Data ->

※

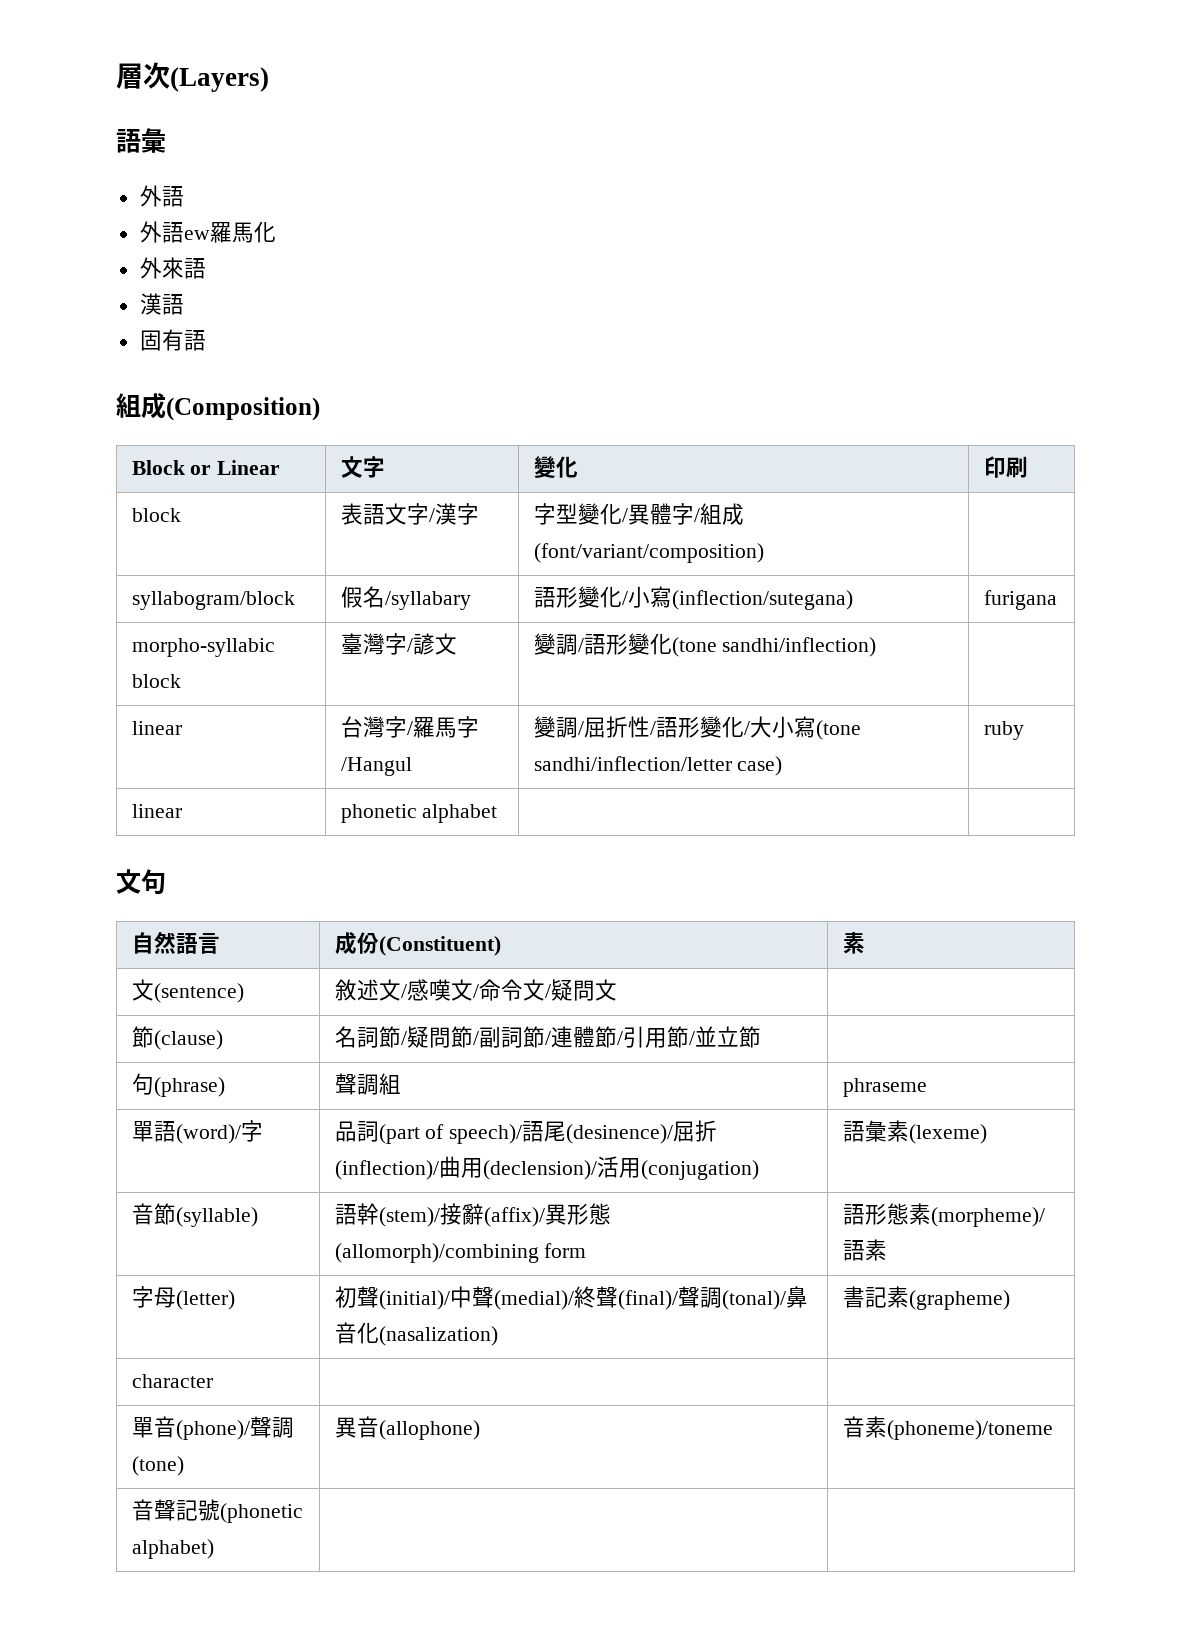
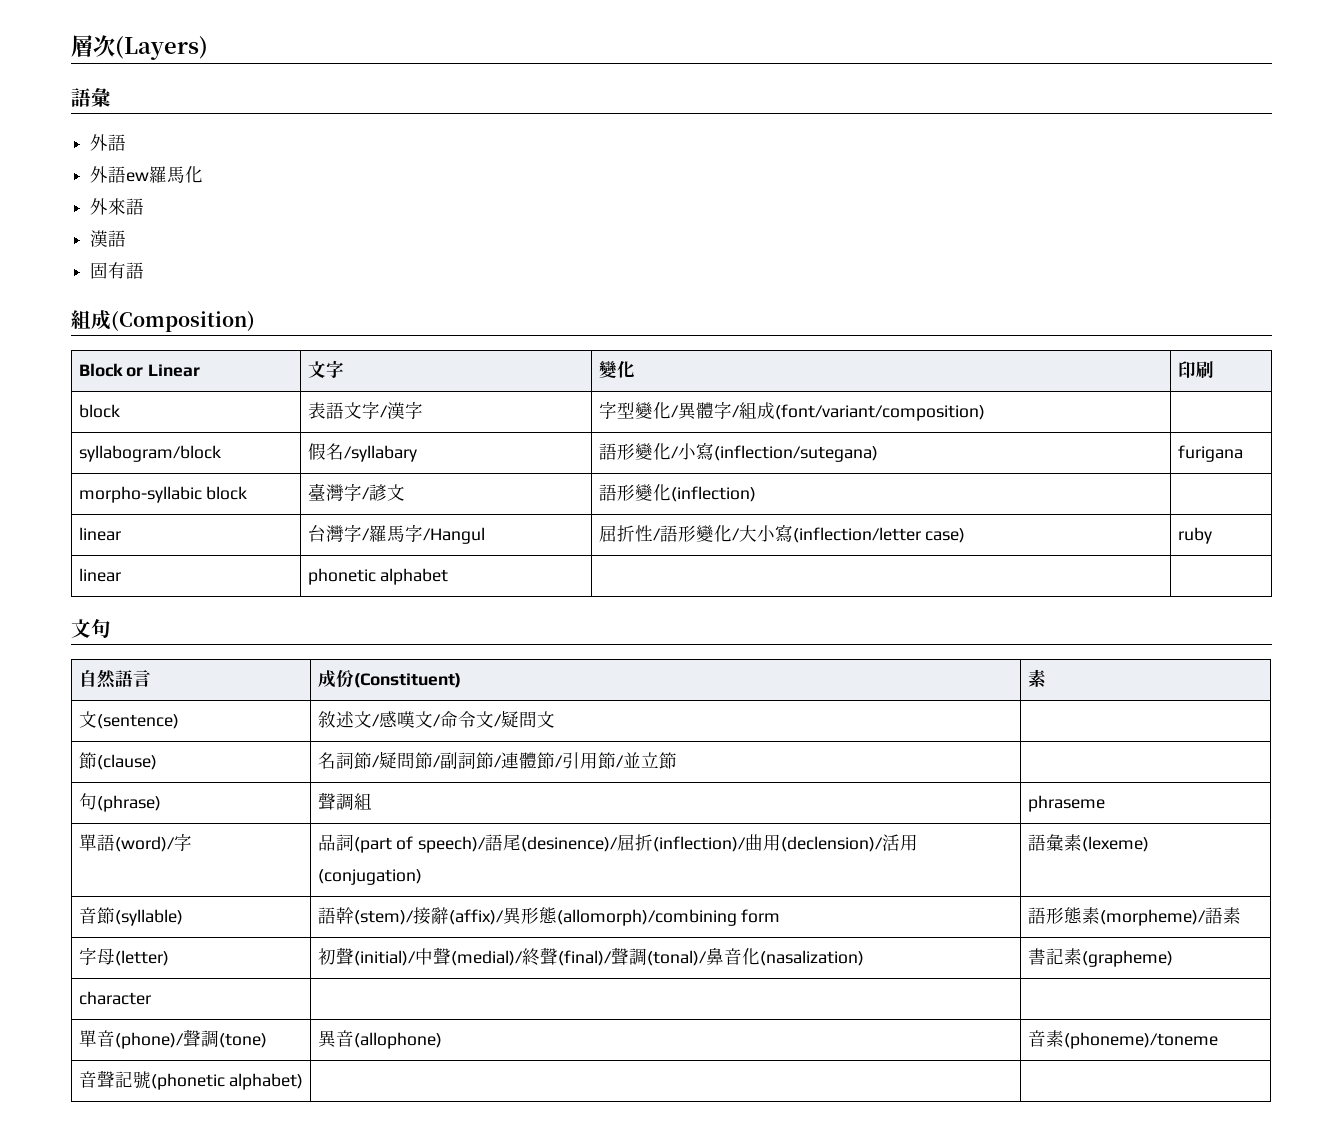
- morpho-syllabic block | 臺灣字/諺文 | 變調/語形變化(tone sandhi/inflection) |
+ morpho-syllabic block | 臺灣字/諺文 | 語形變化(inflection) |
- linear | 台灣字/羅馬字/Hangul | 變調/屈折性/語形變化/大小寫(tone sandhi/inflection/letter case) | ruby
+ linear | 台灣字/羅馬字/Hangul | 屈折性/語形變化/大小寫(inflection/letter case) | ruby

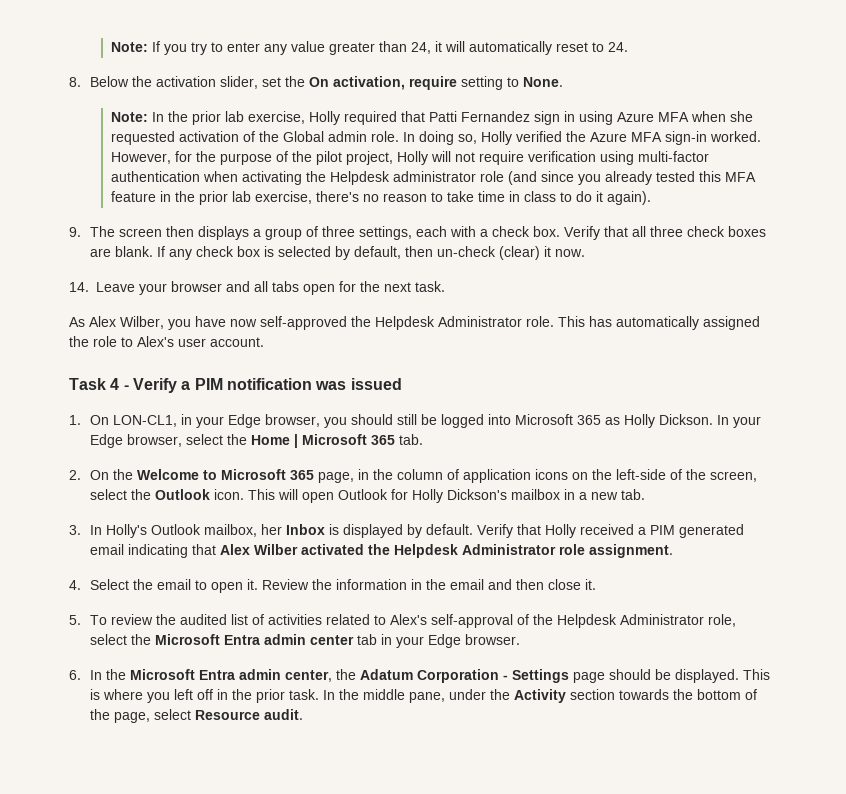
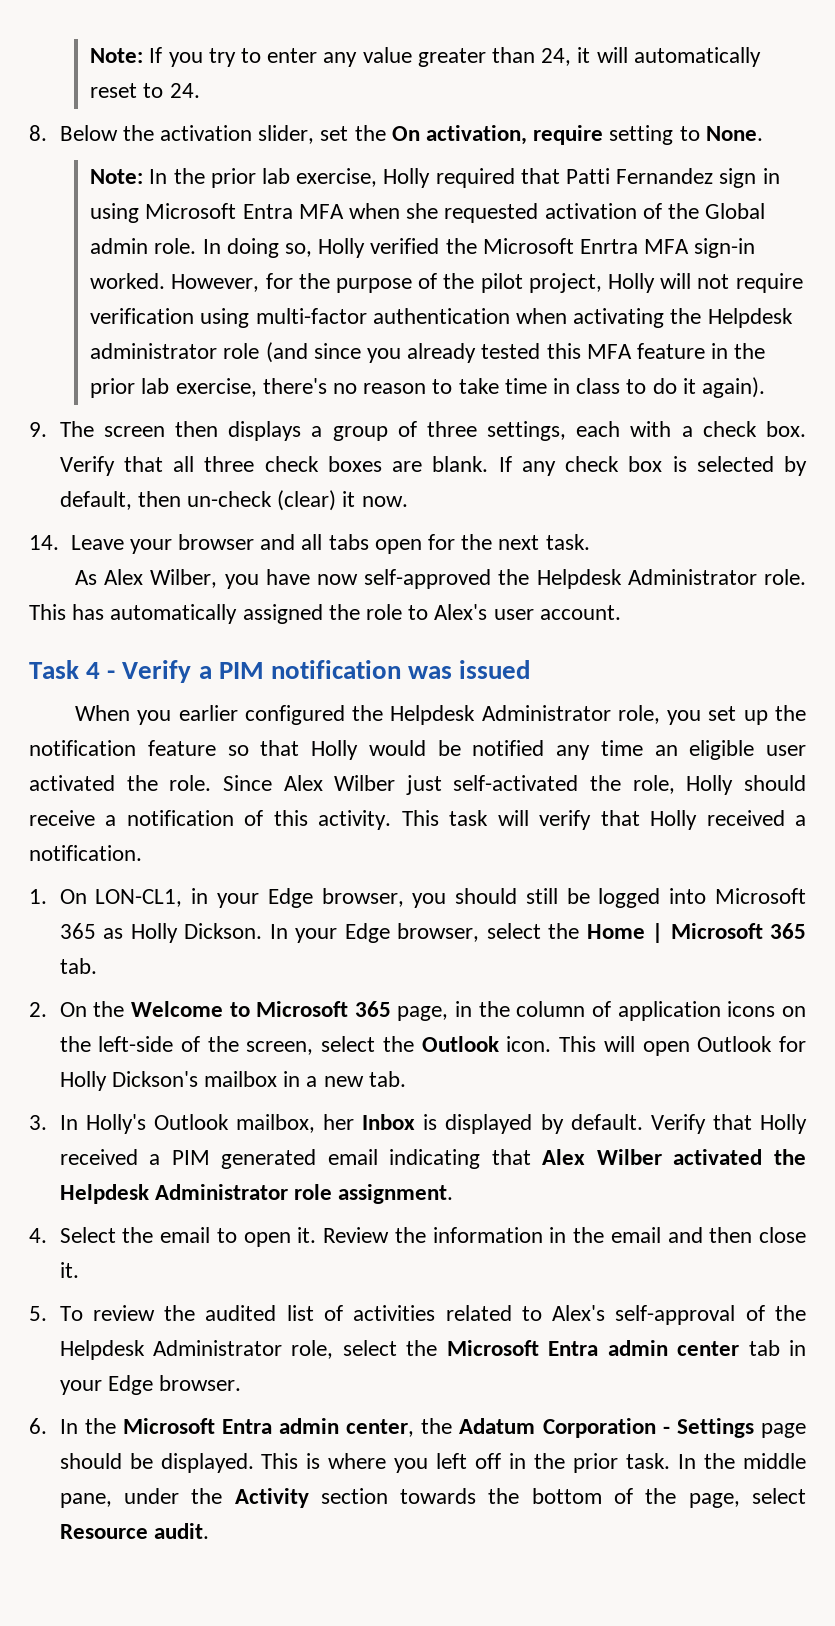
- Note: In the prior lab exercise, Holly required that Patti Fernandez sign in using Azure MFA when she requested activation of the Global admin role.
+ Note: In the prior lab exercise, Holly required that Patti Fernandez sign in using Microsoft Entra MFA when she requested activation of the Global admin role.
- In doing so, Holly verified the Azure MFA sign-in worked.
+ In doing so, Holly verified the Microsoft Enrtra MFA sign-in worked.
+ When you earlier configured the Helpdesk Administrator role, you set up the notification feature so that Holly would be notified any time an eligible user activated the role. Since Alex Wilber just self-activated the role, Holly should receive a notification of this activity. This task will verify that Holly received a notification.

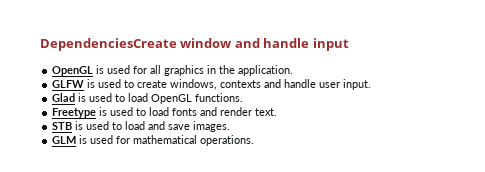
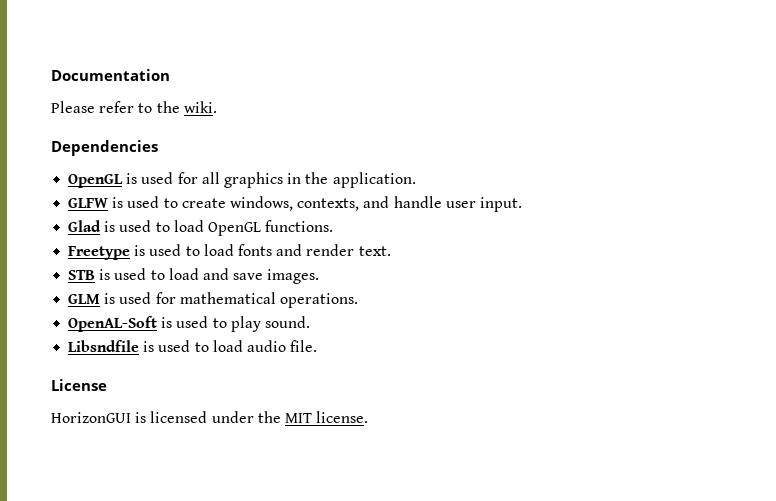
- DependenciesCreate window and handle input
+ Documentation
+ Please refer to the wiki.
+ Dependencies
- GLFW is used to create windows, contexts and handle user input.
+ GLFW is used to create windows, contexts, and handle user input.
+ OpenAL-Soft is used to play sound.
+ Libsndfile is used to load audio file.
+ License
+ HorizonGUI is licensed under the MIT license.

※

Your assignment ->
With pictures removed, write out exactly each line of the entries from the first through the line that holds "Enrtra MFA sign-in worked.".

Written solution ->
- morpho-syllabic block | 臺灣字/諺文 | 變調/語形變化(tone sandhi/inflection) |
+ morpho-syllabic block | 臺灣字/諺文 | 語形變化(inflection) |
- linear | 台灣字/羅馬字/Hangul | 變調/屈折性/語形變化/大小寫(tone sandhi/inflection/letter case) | ruby
+ linear | 台灣字/羅馬字/Hangul | 屈折性/語形變化/大小寫(inflection/letter case) | ruby

- Note: In the prior lab exercise, Holly required that Patti Fernandez sign in using Azure MFA when she requested activation of the Global admin role.
+ Note: In the prior lab exercise, Holly required that Patti Fernandez sign in using Microsoft Entra MFA when she requested activation of the Global admin role.
- In doing so, Holly verified the Azure MFA sign-in worked.
+ In doing so, Holly verified the Microsoft Enrtra MFA sign-in worked.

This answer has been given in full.